ASP.NET Core 8 ships a production-ready rate limiting middleware in Microsoft.AspNetCore.RateLimiting — no third-party NuGet package, no Redis dependency for single-instance deployments. Four algorithms out of the box: Fixed Window, Sliding Window, Token Bucket, and Concurrency Limiter. Each solves a distinct traffic-shaping problem.

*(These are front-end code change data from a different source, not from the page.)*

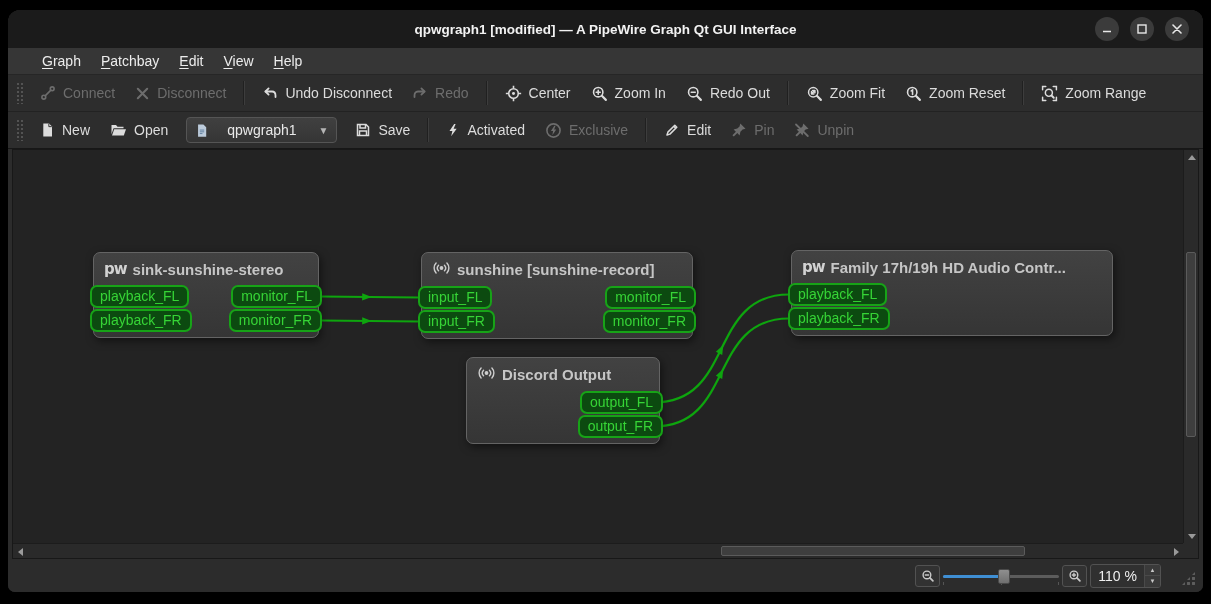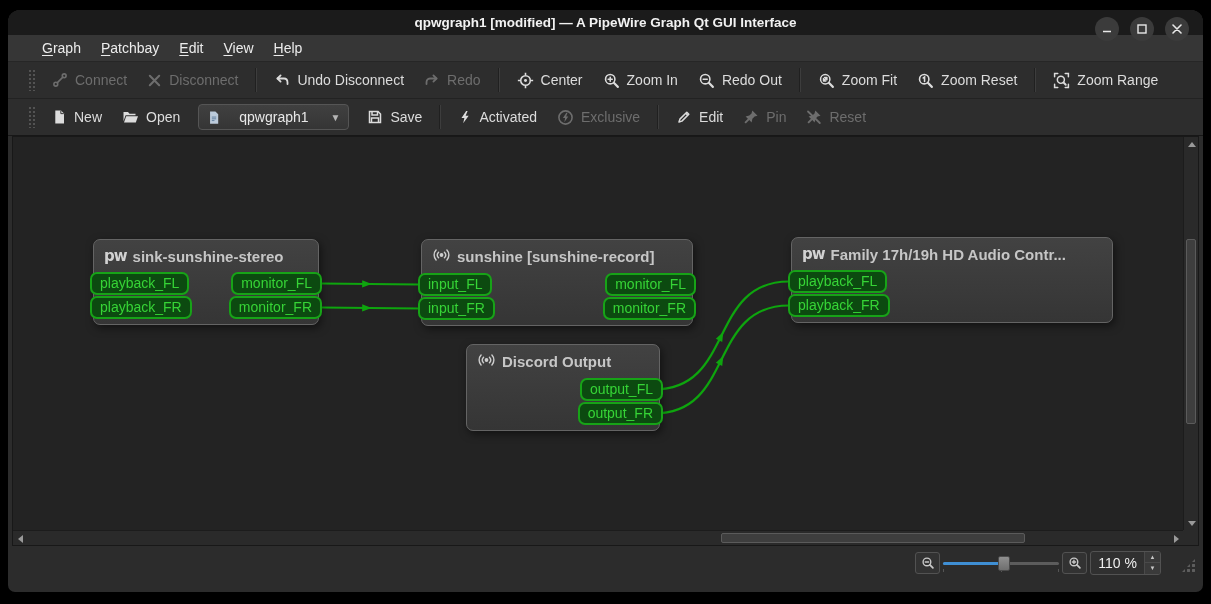"qpwgraph1 [modified] — A PipeWire" .titlebar { height: 25px -> 38px }
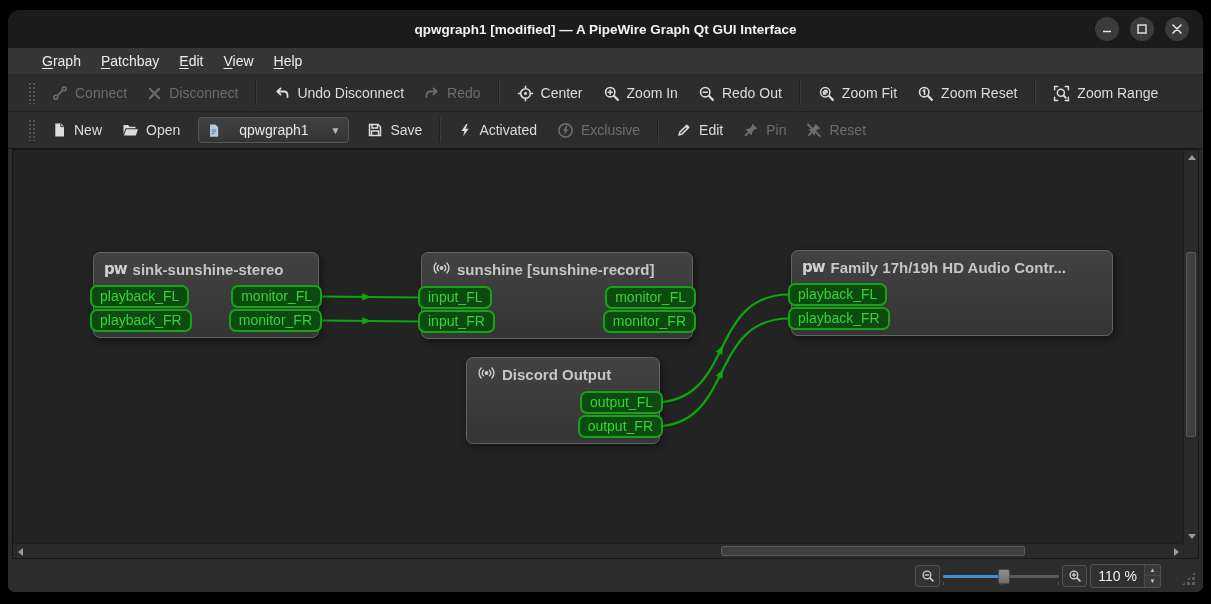"Connect" .toolbar { padding: 0 18px -> 0 6px }
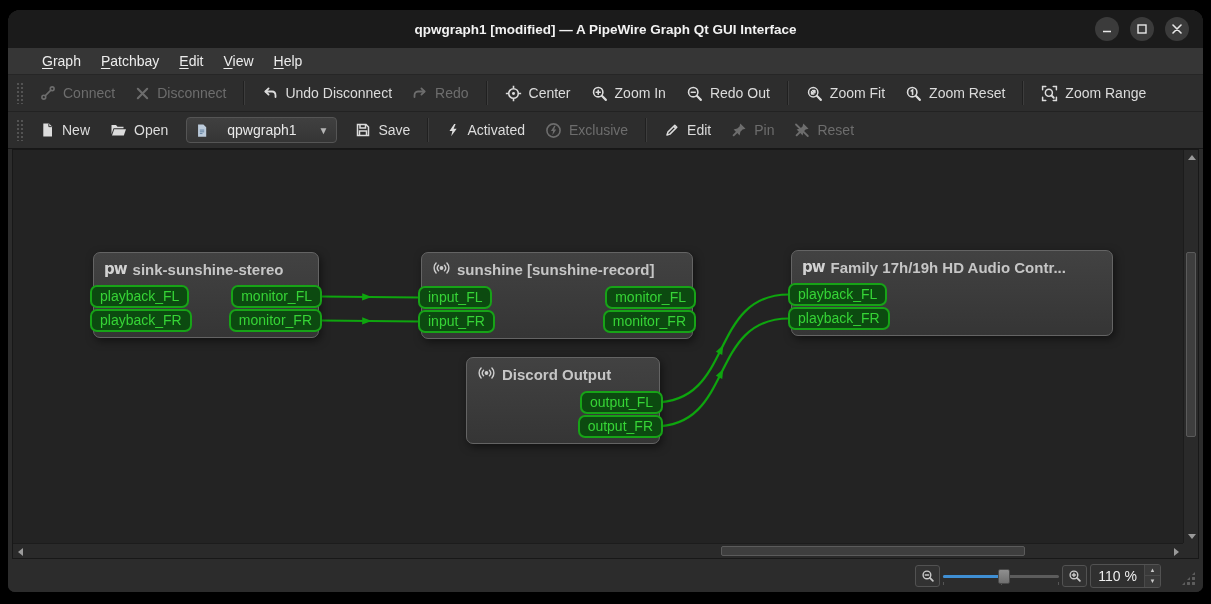"Reset" span { text: Reset -> Unpin }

The middleware integrates directly with the endpoint routing system, supports per-client partitioning by IP address, authenticated user identity, or any request property you choose, and gives you full control over the rejection response your callers receive.
This article walks through all four algorithms with production-ready code, explains which one to reach for in each scenario, shows how to partition limits per client rather than sharing a global counter, and demonstrates how to return a proper 429 Too Many Requests response with a Retry-After header so well-behaved clients know exactly when to retry.
Wiring Up the Middleware: AddRateLimiter and Pipeline Order
Rate limiting in ASP.NET Core 8 follows the same pattern as every other middleware feature: register services in AddRateLimiter, add the middleware to the pipeline with UseRateLimiting, and bind named policies to endpoints with .RequireRateLimiting or [EnableRateLimiting]. The pipeline order is not optional — the middleware must appear after routing and authentication so it can read both the matched endpoint and the authenticated user identity.
using Microsoft.AspNetCore.RateLimiting;
using System.Threading.RateLimiting;
var builder = WebApplication.CreateBuilder(args);
// ── Step 1: Register rate limiting services ───────────────────────────────
// AddRateLimiter is where you define named policies.
// You can register as many named policies as you need — one per logical
// group of endpoints with the same throttling requirements.
builder.Services.AddRateLimiter(options =>
{
// Global rejection status code — applies to ALL policies
// unless overridden in a per-policy OnRejected callback.
// Default without this line is 503 Service Unavailable — wrong signal.
// 429 Too Many Requests is the correct HTTP status for rate limiting.
options.RejectionStatusCode = StatusCodes.Status429TooManyRequests;
// Named policies are registered here — see sections below for each algorithm.
// options.AddFixedWindowLimiter("fixed", opt => { ... });
// options.AddSlidingWindowLimiter("sliding", opt => { ... });
// options.AddConcurrencyLimiter("concurrent", opt => { ... });
// options.AddTokenBucketLimiter("token-bucket", opt => { ... });
});
var app = builder.Build();
// ── Step 2: Middleware pipeline order ─────────────────────────────────────
// UseRateLimiting MUST be placed:
// ✓ After UseRouting — needs matched endpoint to apply the correct policy
// ✓ After UseAuthentication — needs HttpContext.User for per-user partitioning
// ✓ After UseAuthorization — consistent placement with other security middleware
// ✓ Before endpoint execution (MapControllers, MapGet, etc.)
//
// Placing it BEFORE UseAuthentication is a silent bug — HttpContext.User
// will be unauthenticated and per-user partition keys will always fall
// back to the anonymous path without any error or warning.
app.UseRouting();
app.UseAuthentication();
app.UseAuthorization();
app.UseRateLimiting(); // ← correct position
// ── Step 3: Bind named policies to endpoints ──────────────────────────────
// Minimal APIs: fluent chain
app.MapGet("/api/products", () => Results.Ok())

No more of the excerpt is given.